BEGIN

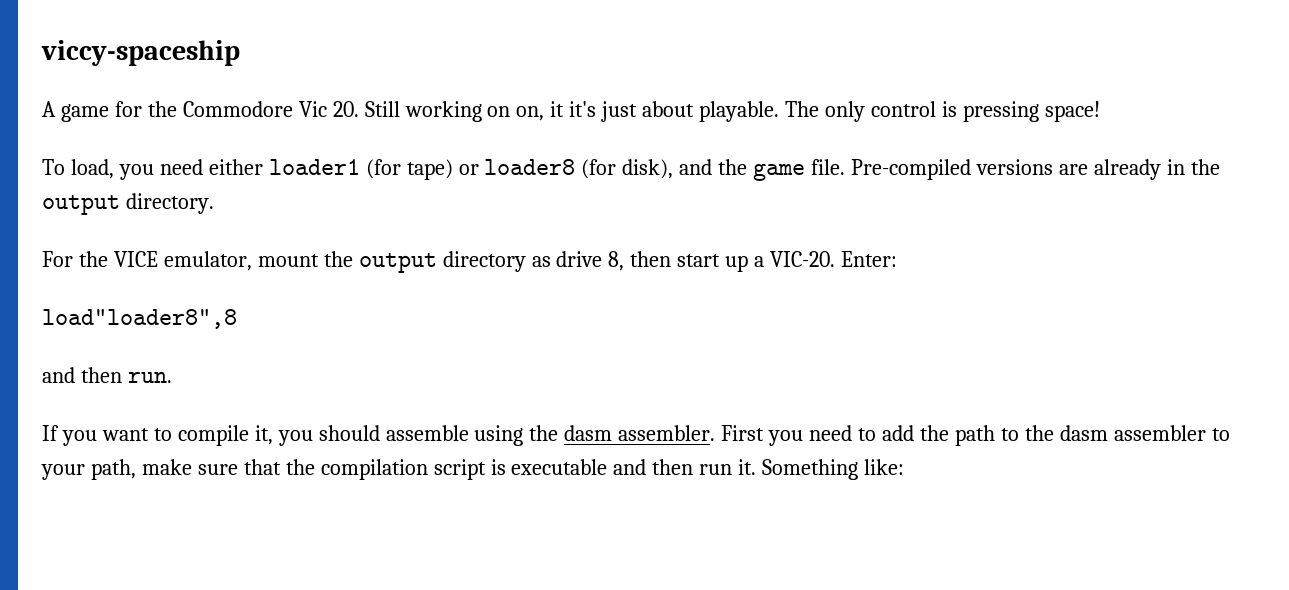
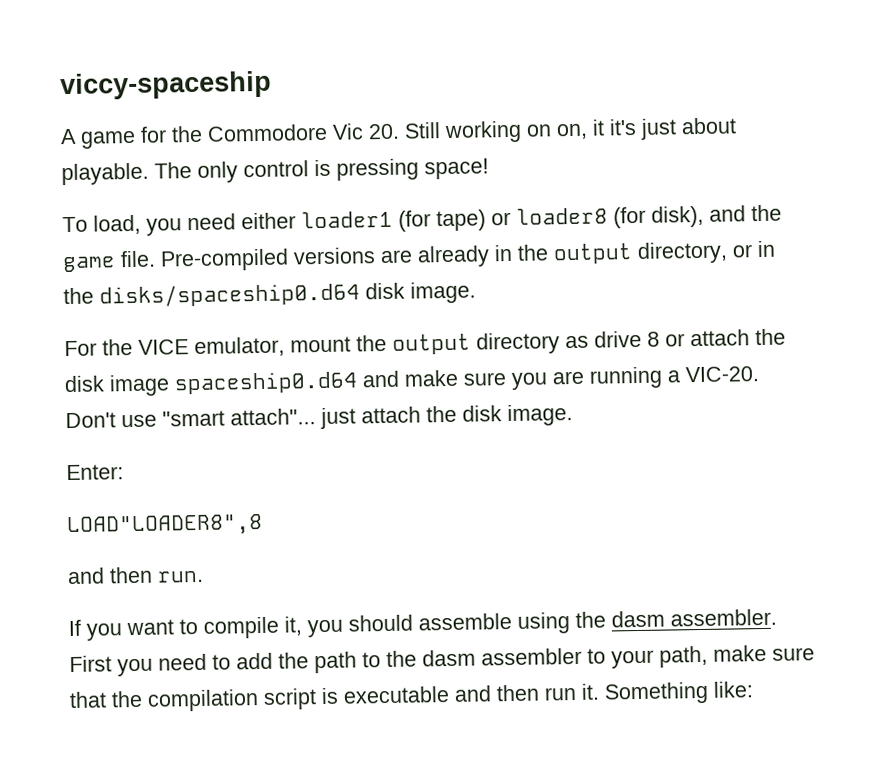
[125,193,214,214] directory. -> [637,240,776,264] [63,281,476,308] directory, or in the disks/spaceship0.d64 disk image.
[608,251,836,272] 8, then start up a VIC-20. -> [647,328,786,347] [64,366,759,397] [65,404,573,430] 8 or attach the disk image spaceship0.d64 and make sure you are running a VIC-20. Don't use "smart attach"... just attach the disk image. //
[42,309,237,329] load"loader8",8 -> [67,513,263,538] LOAD"LOADER8",8

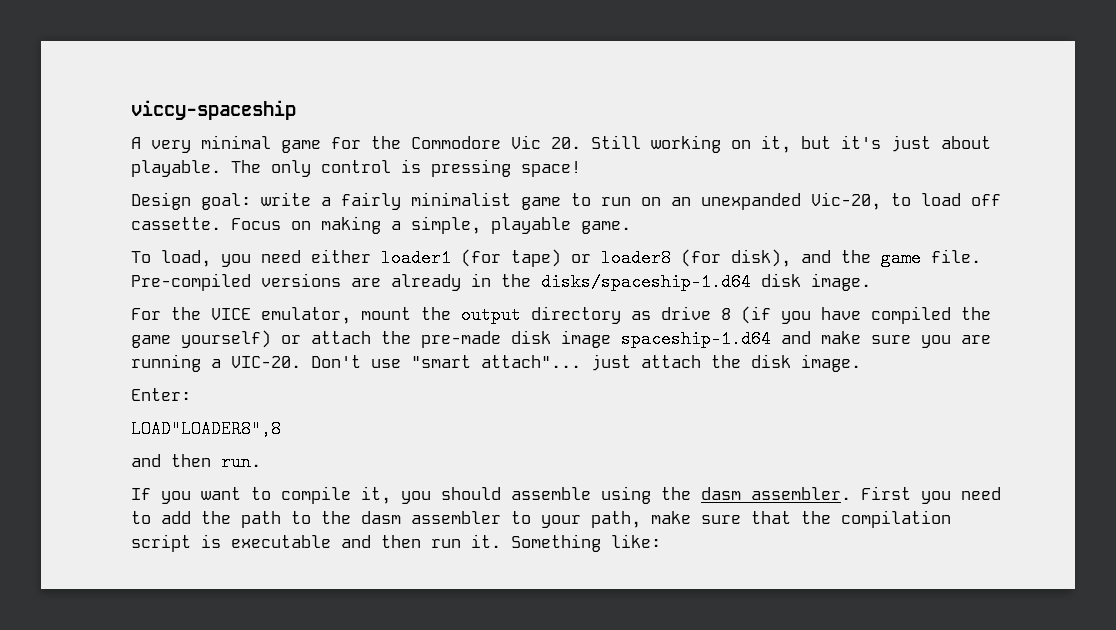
(77, 136) none -> [151,135,271,153] very minimal
[556,119,605,140] on, it -> [761,135,831,153] it, but
(489, 169) none -> [131,192,1001,210] [131,216,631,234] // Design goal: write a fairly minimalist game to run on an unexpanded Vic-20, to load off cassette. Focus on making a simple, playable game.
[553,240,776,265] [63,282,360,308] output directory, or in the disks/spaceship0.d64 -> [541,273,751,291] disks/spaceship-1.d64
(660, 339) none -> [741,306,991,324] [131,330,271,348] (if you have compiled the game yourself)
(786, 337) none -> [421,331,501,348] pre-made
[174,371,358,395] spaceship0.d64 -> [621,330,771,348] spaceship-1.d64

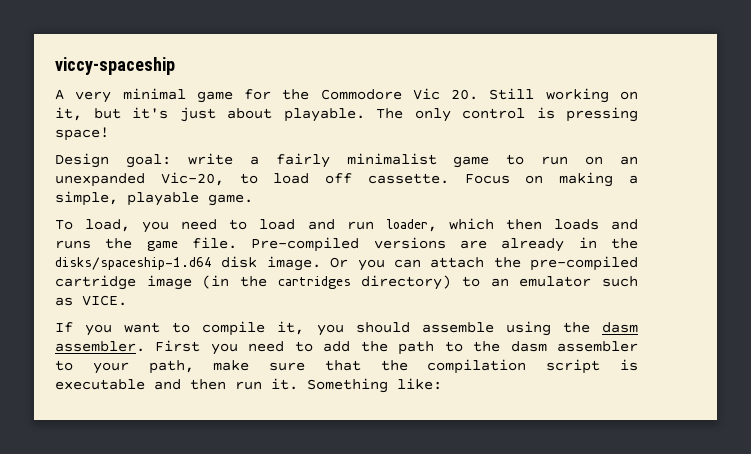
[311,249,831,267] either loader1 (for tape) or loader8 (for disk), and -> [229,218,638,232] [55,240,91,249] to load and run loader, which then loads and runs
[131,306,991,324] [131,330,991,348] [131,354,861,372] [131,388,191,401] [131,420,281,438] [131,453,261,471] // For the VICE emulator, mount the output directory as drive 8 (if you have compiled the game yourself) or attach the pre-made disk image spaceship-1.d64 and make sure you are running a VIC-20. Don't use "smart attach"... just attach the disk image. // Enter: // LOAD"LOADER8",8 // and then run. -> [330,256,638,271] [55,275,638,290] [55,295,127,306] Or you can attach the pre-compiled cartridge image (in the cartridges directory) to an emulator such as VICE.

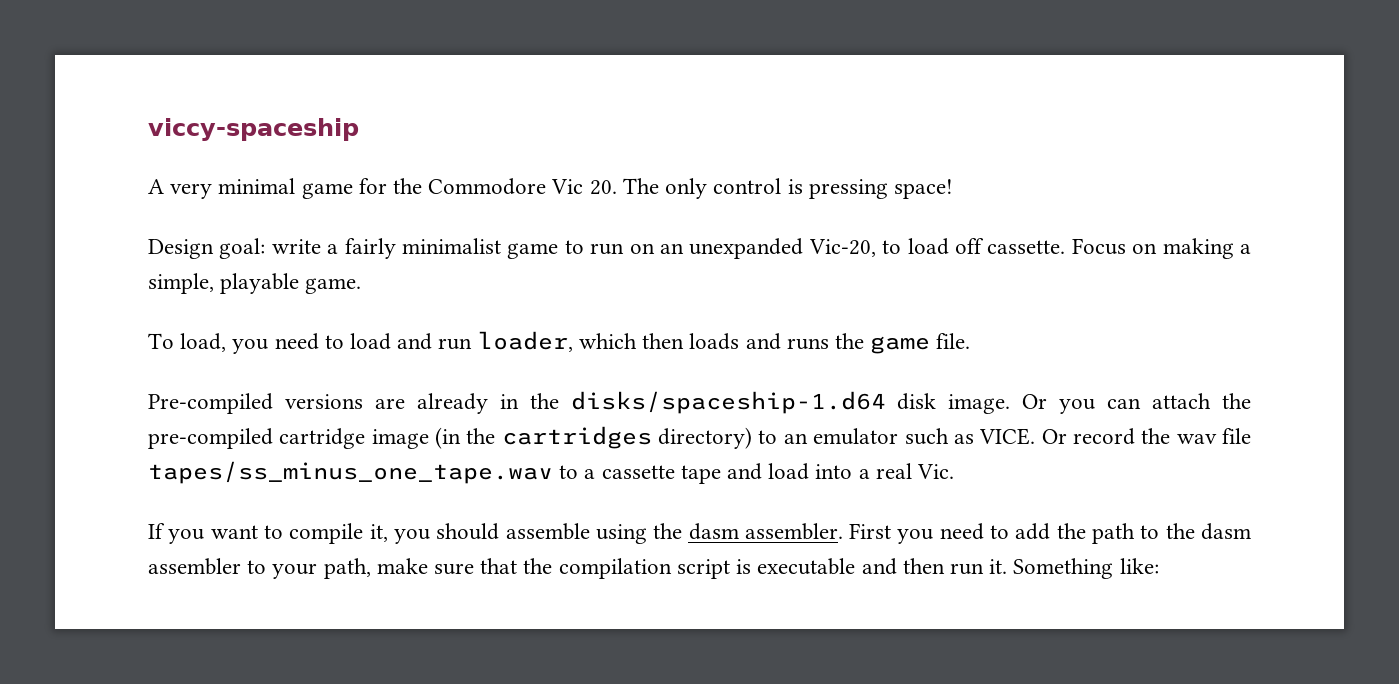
[489,88,638,103] [55,107,365,122] Still working on it, but it's just about playable. -> (617, 187) none
(237, 243) none -> (971, 341) //
(127, 300) none -> [1041,428,1251,445] [148,461,955,484] Or record the wav file tapes/ss_minus_one_tape.wav to a cassette tape and load into a real Vic.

END

Go through the entries above and write them out again exactly, images left behind.

[125,193,214,214] directory. -> [637,240,776,264] [63,281,476,308] directory, or in the disks/spaceship0.d64 disk image.
[608,251,836,272] 8, then start up a VIC-20. -> [647,328,786,347] [64,366,759,397] [65,404,573,430] 8 or attach the disk image spaceship0.d64 and make sure you are running a VIC-20. Don't use "smart attach"... just attach the disk image. //
[42,309,237,329] load"loader8",8 -> [67,513,263,538] LOAD"LOADER8",8

(77, 136) none -> [151,135,271,153] very minimal
[556,119,605,140] on, it -> [761,135,831,153] it, but
(489, 169) none -> [131,192,1001,210] [131,216,631,234] // Design goal: write a fairly minimalist game to run on an unexpanded Vic-20, to load off cassette. Focus on making a simple, playable game.
[553,240,776,265] [63,282,360,308] output directory, or in the disks/spaceship0.d64 -> [541,273,751,291] disks/spaceship-1.d64
(660, 339) none -> [741,306,991,324] [131,330,271,348] (if you have compiled the game yourself)
(786, 337) none -> [421,331,501,348] pre-made
[174,371,358,395] spaceship0.d64 -> [621,330,771,348] spaceship-1.d64

[311,249,831,267] either loader1 (for tape) or loader8 (for disk), and -> [229,218,638,232] [55,240,91,249] to load and run loader, which then loads and runs
[131,306,991,324] [131,330,991,348] [131,354,861,372] [131,388,191,401] [131,420,281,438] [131,453,261,471] // For the VICE emulator, mount the output directory as drive 8 (if you have compiled the game yourself) or attach the pre-made disk image spaceship-1.d64 and make sure you are running a VIC-20. Don't use "smart attach"... just attach the disk image. // Enter: // LOAD"LOADER8",8 // and then run. -> [330,256,638,271] [55,275,638,290] [55,295,127,306] Or you can attach the pre-compiled cartridge image (in the cartridges directory) to an emulator such as VICE.

[489,88,638,103] [55,107,365,122] Still working on it, but it's just about playable. -> (617, 187) none
(237, 243) none -> (971, 341) //
(127, 300) none -> [1041,428,1251,445] [148,461,955,484] Or record the wav file tapes/ss_minus_one_tape.wav to a cassette tape and load into a real Vic.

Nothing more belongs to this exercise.